%%

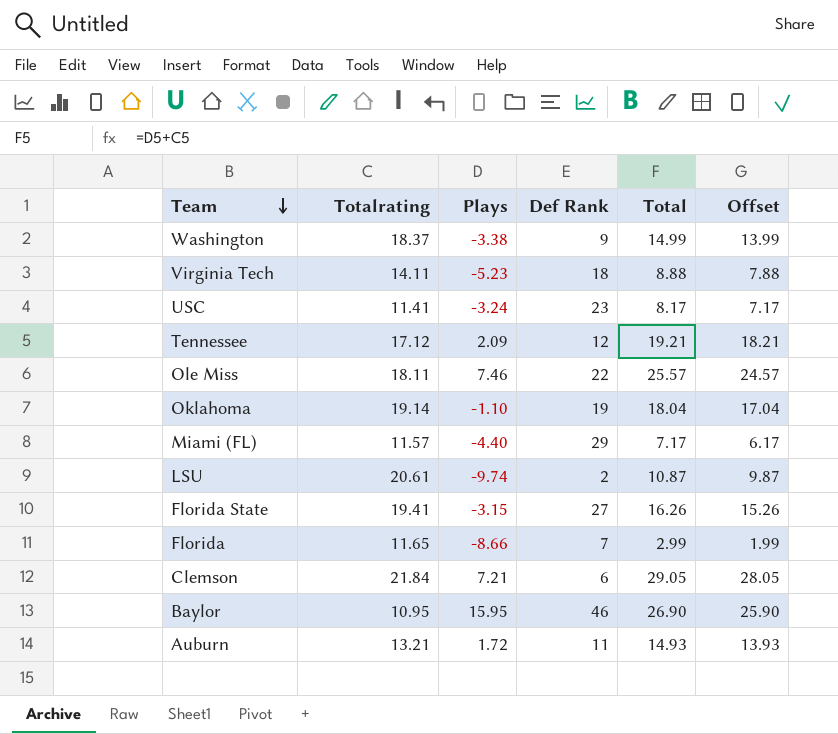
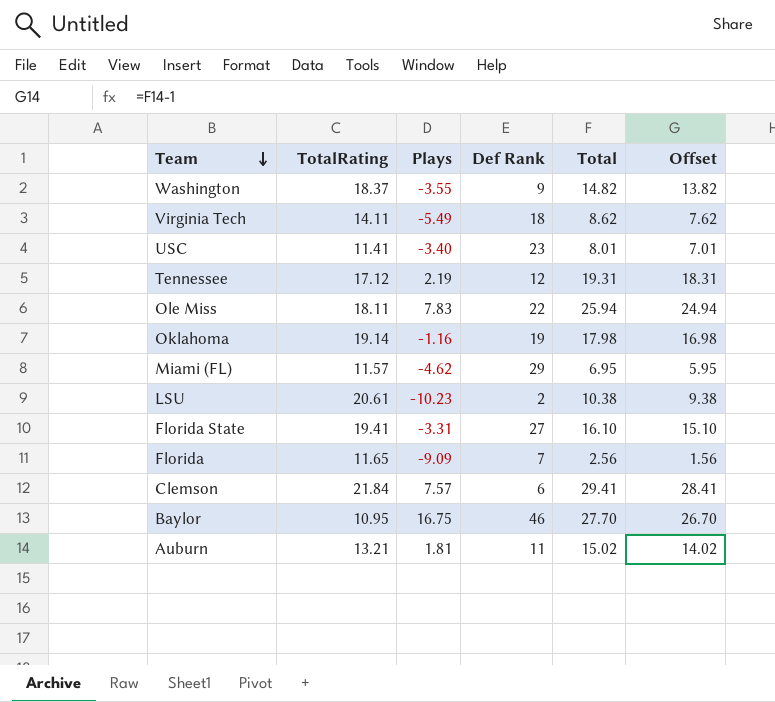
column name: Totalrating -> TotalRating
Washington | Plays: -3.38 -> -3.55
Washington | Total: 14.99 -> 14.82
Washington | Offset: 13.99 -> 13.82
Virginia Tech | Plays: -5.23 -> -5.49
Virginia Tech | Total: 8.88 -> 8.62
Virginia Tech | Offset: 7.88 -> 7.62
USC | Plays: -3.24 -> -3.40
USC | Total: 8.17 -> 8.01
USC | Offset: 7.17 -> 7.01
Tennessee | Plays: 2.09 -> 2.19
Tennessee | Total: 19.21 -> 19.31
Tennessee | Offset: 18.21 -> 18.31
Ole Miss | Plays: 7.46 -> 7.83
Ole Miss | Total: 25.57 -> 25.94
Ole Miss | Offset: 24.57 -> 24.94
Oklahoma | Plays: -1.10 -> -1.16
Oklahoma | Total: 18.04 -> 17.98
Oklahoma | Offset: 17.04 -> 16.98
Miami (FL) | Plays: -4.40 -> -4.62
Miami (FL) | Total: 7.17 -> 6.95
Miami (FL) | Offset: 6.17 -> 5.95
LSU | Plays: -9.74 -> -10.23
LSU | Total: 10.87 -> 10.38
LSU | Offset: 9.87 -> 9.38
Florida State | Plays: -3.15 -> -3.31
Florida State | Total: 16.26 -> 16.10
Florida State | Offset: 15.26 -> 15.10
Florida | Plays: -8.66 -> -9.09
Florida | Total: 2.99 -> 2.56
Florida | Offset: 1.99 -> 1.56
Clemson | Plays: 7.21 -> 7.57
Clemson | Total: 29.05 -> 29.41
Clemson | Offset: 28.05 -> 28.41
Baylor | Plays: 15.95 -> 16.75
Baylor | Total: 26.90 -> 27.70
Baylor | Offset: 25.90 -> 26.70
Auburn | Plays: 1.72 -> 1.81
Auburn | Total: 14.93 -> 15.02
Auburn | Offset: 13.93 -> 14.02

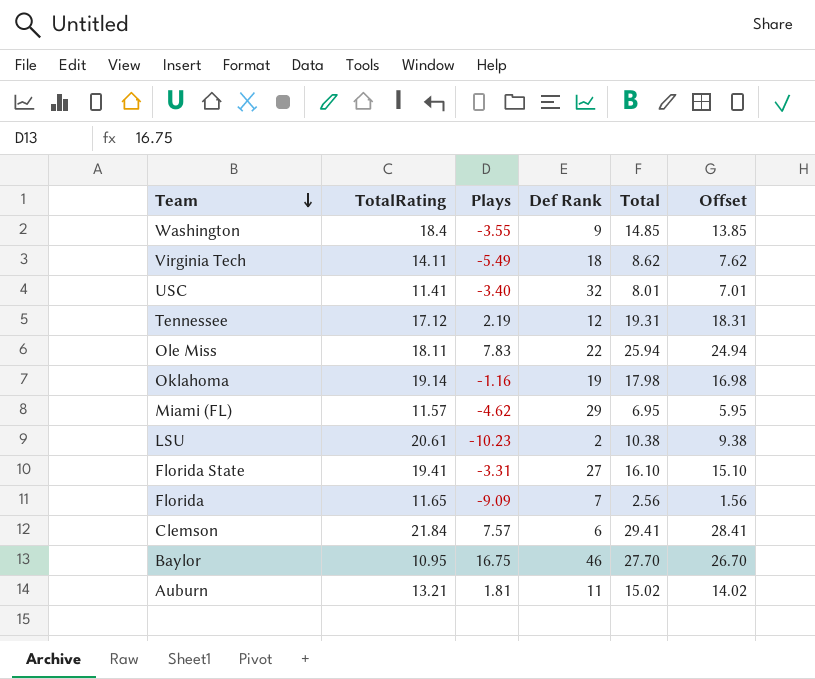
Washington | TotalRating: 18.37 -> 18.4
Washington | Total: 14.82 -> 14.85
Washington | Offset: 13.82 -> 13.85
USC | Def Rank: 23 -> 32

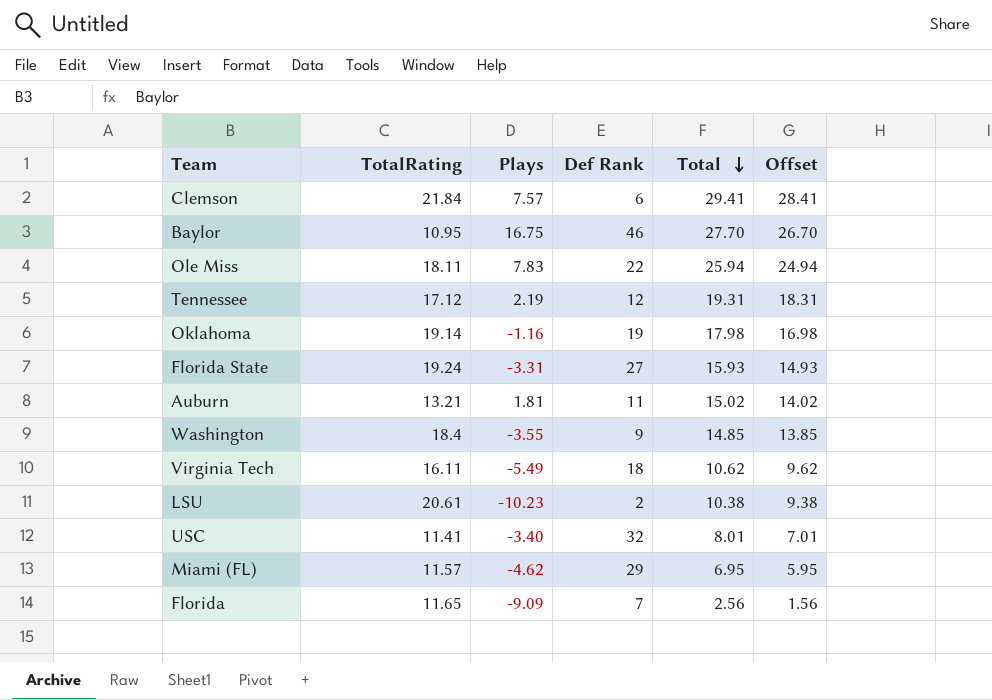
row order: Team descending -> Total descending
Florida State | TotalRating: 19.41 -> 19.24
Florida State | Total: 16.10 -> 15.93
Florida State | Offset: 15.10 -> 14.93
Virginia Tech | TotalRating: 14.11 -> 16.11
Virginia Tech | Total: 8.62 -> 10.62
Virginia Tech | Offset: 7.62 -> 9.62

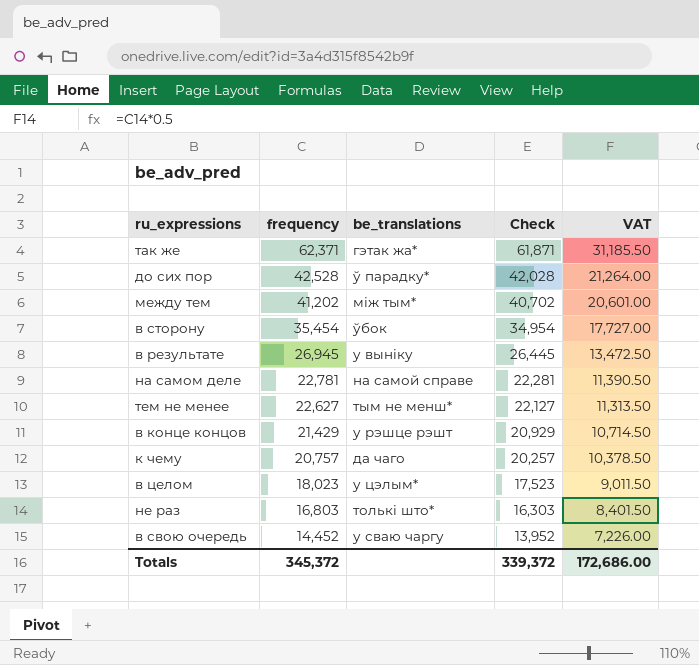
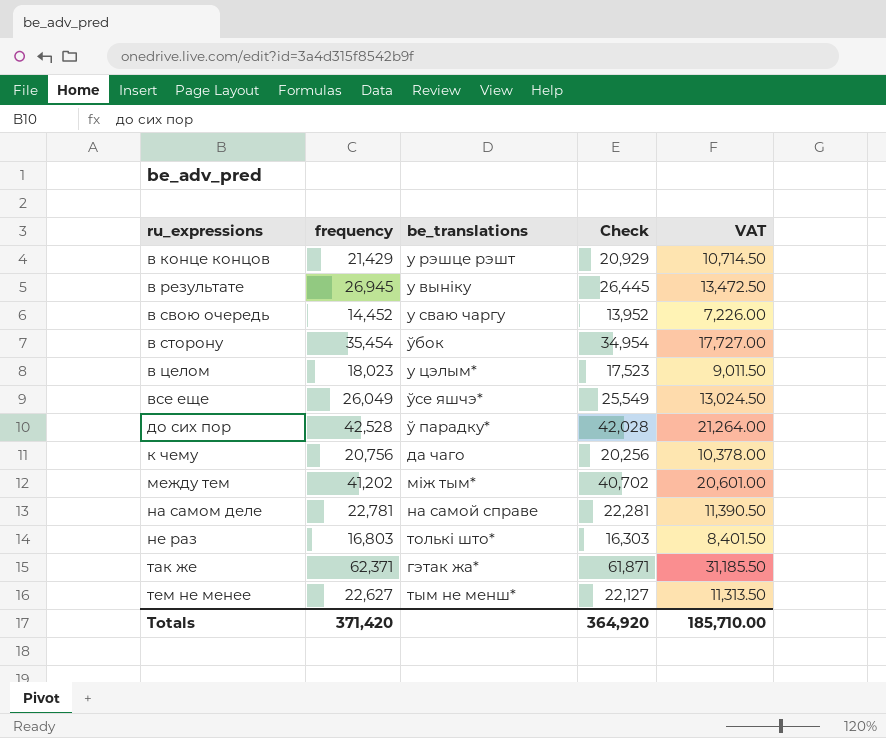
row order: frequency descending -> ru_expressions ascending
row все еще: none -> 26,049 | ўсе яшчэ* | 25,549 | 13,024.50
к чему | frequency: 20,757 -> 20,756
к чему | Check: 20,257 -> 20,256
к чему | VAT: 10,378.50 -> 10,378.00
Totals | frequency: 345,372 -> 371,420
Totals | Check: 339,372 -> 364,920
Totals | VAT: 172,686.00 -> 185,710.00

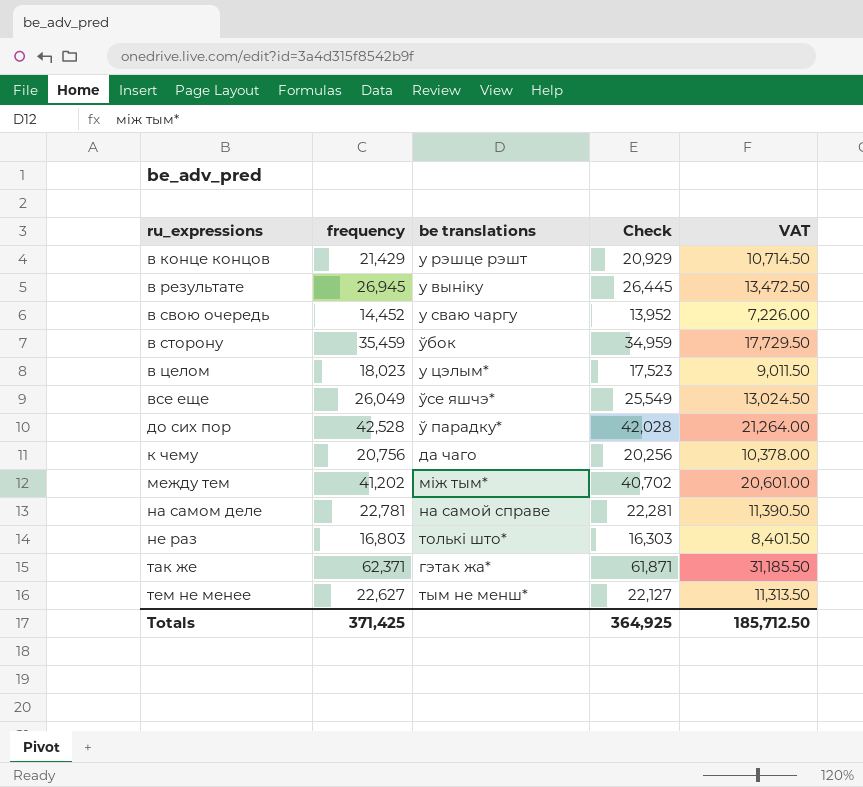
column name: be_translations -> be translations
в сторону | frequency: 35,454 -> 35,459
в сторону | Check: 34,954 -> 34,959
в сторону | VAT: 17,727.00 -> 17,729.50
Totals | frequency: 371,420 -> 371,425
Totals | Check: 364,920 -> 364,925
Totals | VAT: 185,710.00 -> 185,712.50

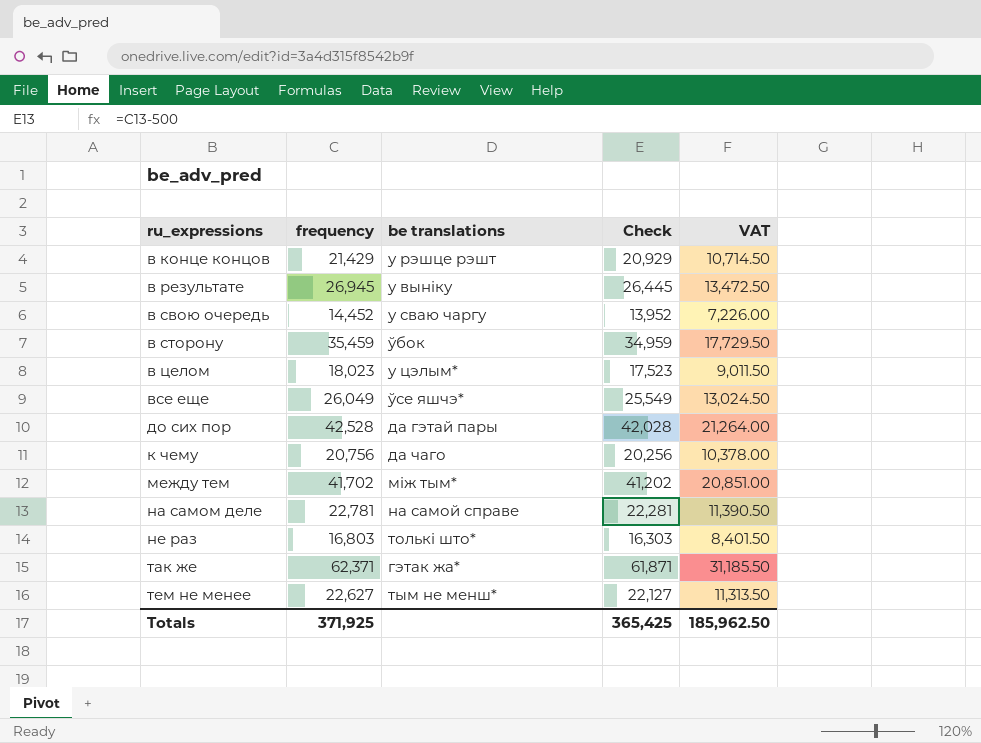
до сих пор | be translations: ў парадку* -> да гэтай пары
между тем | frequency: 41,202 -> 41,702
между тем | Check: 40,702 -> 41,202
между тем | VAT: 20,601.00 -> 20,851.00
Totals | frequency: 371,425 -> 371,925
Totals | Check: 364,925 -> 365,425
Totals | VAT: 185,712.50 -> 185,962.50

%%

- [Work to complete]:
Which lines in the data hold the string "Clemson"? Copy each of them.

- [Answer space]:
Clemson | Plays: 7.21 -> 7.57
Clemson | Total: 29.05 -> 29.41
Clemson | Offset: 28.05 -> 28.41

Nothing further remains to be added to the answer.